If you are unfamiliar with this concept, it is: Specific Adaptation Imposed Demand. In other words, this thought teaches us that if we want a specific result from our fitness work, we must train the right way to get it. Do you think that most people are doing that and following this idea? Or do you feel as if most people have no idea how to train for what they want to achieve and are just going through the motions? Today’s post will shed some light on this concept and how to utilize it to get fitness results!

In layman’s terms, this concept only means, you will get what you put in, or the result of your training will be by what you do in it. So if you want to body-build, you will have to do workouts that will build muscle and eat by your goal. You wouldn’t do what some people refer to as “functional training.” Just for the basic fact that this will not get you to your goal of being big.

However, balance in your training is essential, and you will need to do things such as mobility, and some stability work, regardless of your overall goals.
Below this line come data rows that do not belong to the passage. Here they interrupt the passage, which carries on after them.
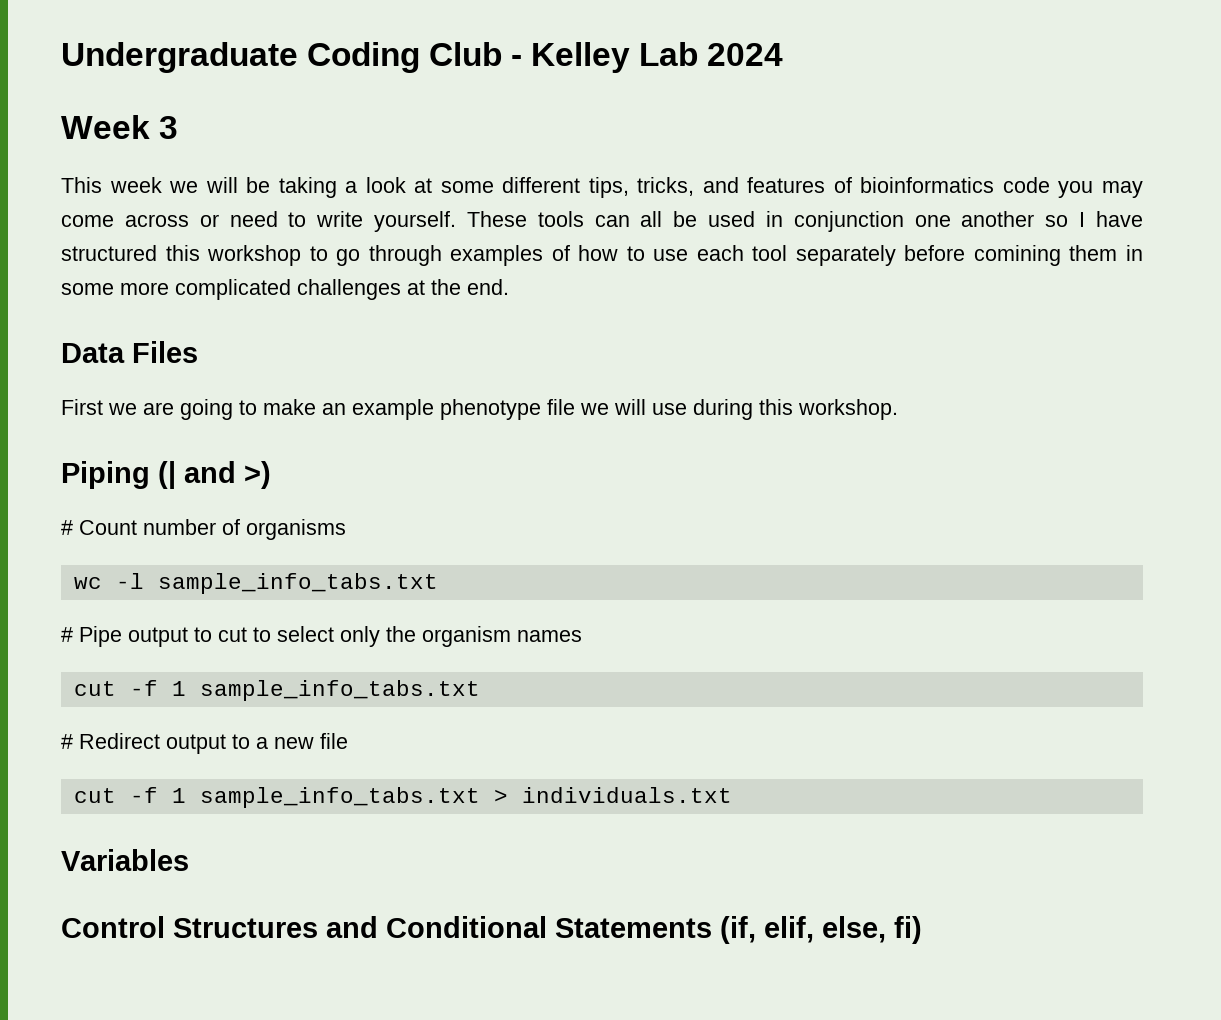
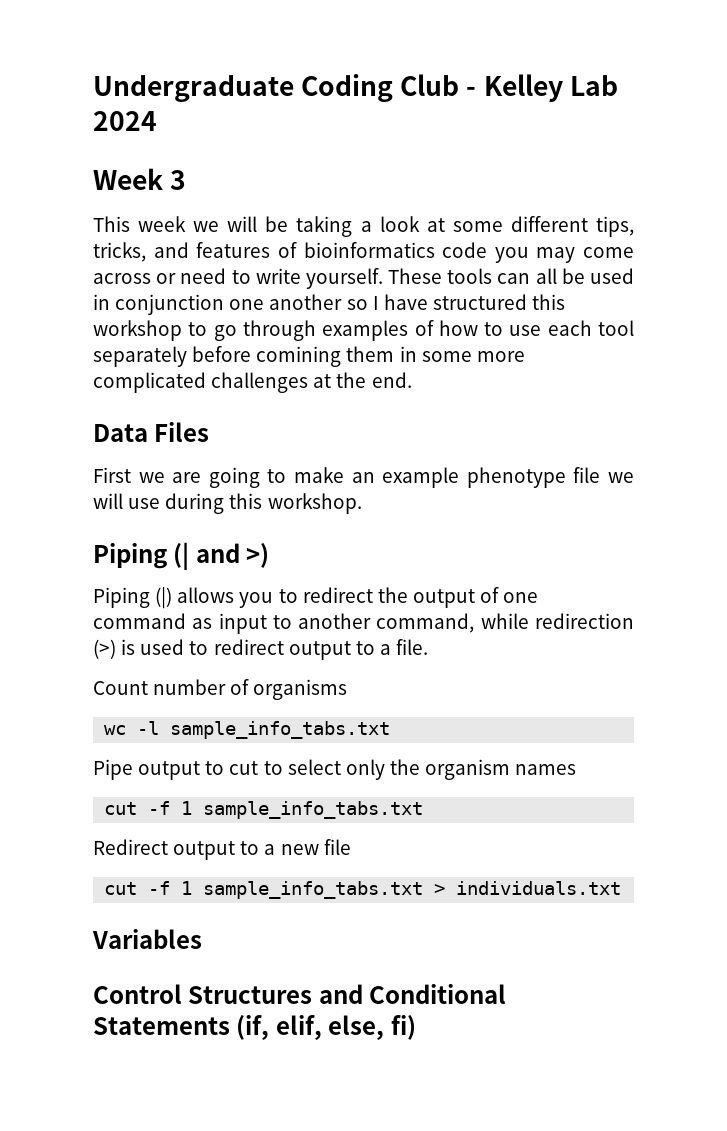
- # Count number of organisms
+ Piping (|) allows you to redirect the output of one command as input to another command, while redirection (>) is used to redirect output to a file.
+ Count number of organisms
- # Pipe output to cut to select only the organism names
+ Pipe output to cut to select only the organism names
- # Redirect output to a new file
+ Redirect output to a new file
You can train these qualities and still get you overall purposes trained by doing them in a superset or in your warm-up.

Now let’s break down this principle to apply it to your life better.

Specific:
The type of stress and the approach to training must fit your goals and the outcome that you desire; this means that if you want to grow your chest, training your lats will not get you there. You must work for that group, in a way that it will improve.There are different approaches to achieve this outcome, you could do mid to high reps or 5 x 5’s and so on, just take the one that will get you what you want from your training and the one that you can stick with over the long haul.

Adaptation:
This is where the results happen as you train and over-load your body; your body will adapt to the stress and, if you are keeping it specific, will get you the change that you want in your body. As this process goes on, there is a need for advancement to continue getting results.

Imposed:
This means that the stress is forced on the body by the trainee and not something that just happens by itself. You must also be aware that this principle will also be at work if you choose to be a couch potato. Your body will adjust to that as well and make you de-condition, become overweight and unhealthy.

Demand:
What kind of stress are you making your body endure, or what type of order are you going to adapt it to? As always, the level of stress that you put it under must not be too much, or it will take longer to recover from. but also must not be too little or else there will be no change. Your focus should be, as you train, to “stimulate and not annihilate yourself.” Contrary to many training circles, you don’t have to be sore every workout or not be able to move the next day. In fact, moving and functioning are good things and should be what a good program produces as you train. So figure out what that balance is for you and get lasting, long-term results!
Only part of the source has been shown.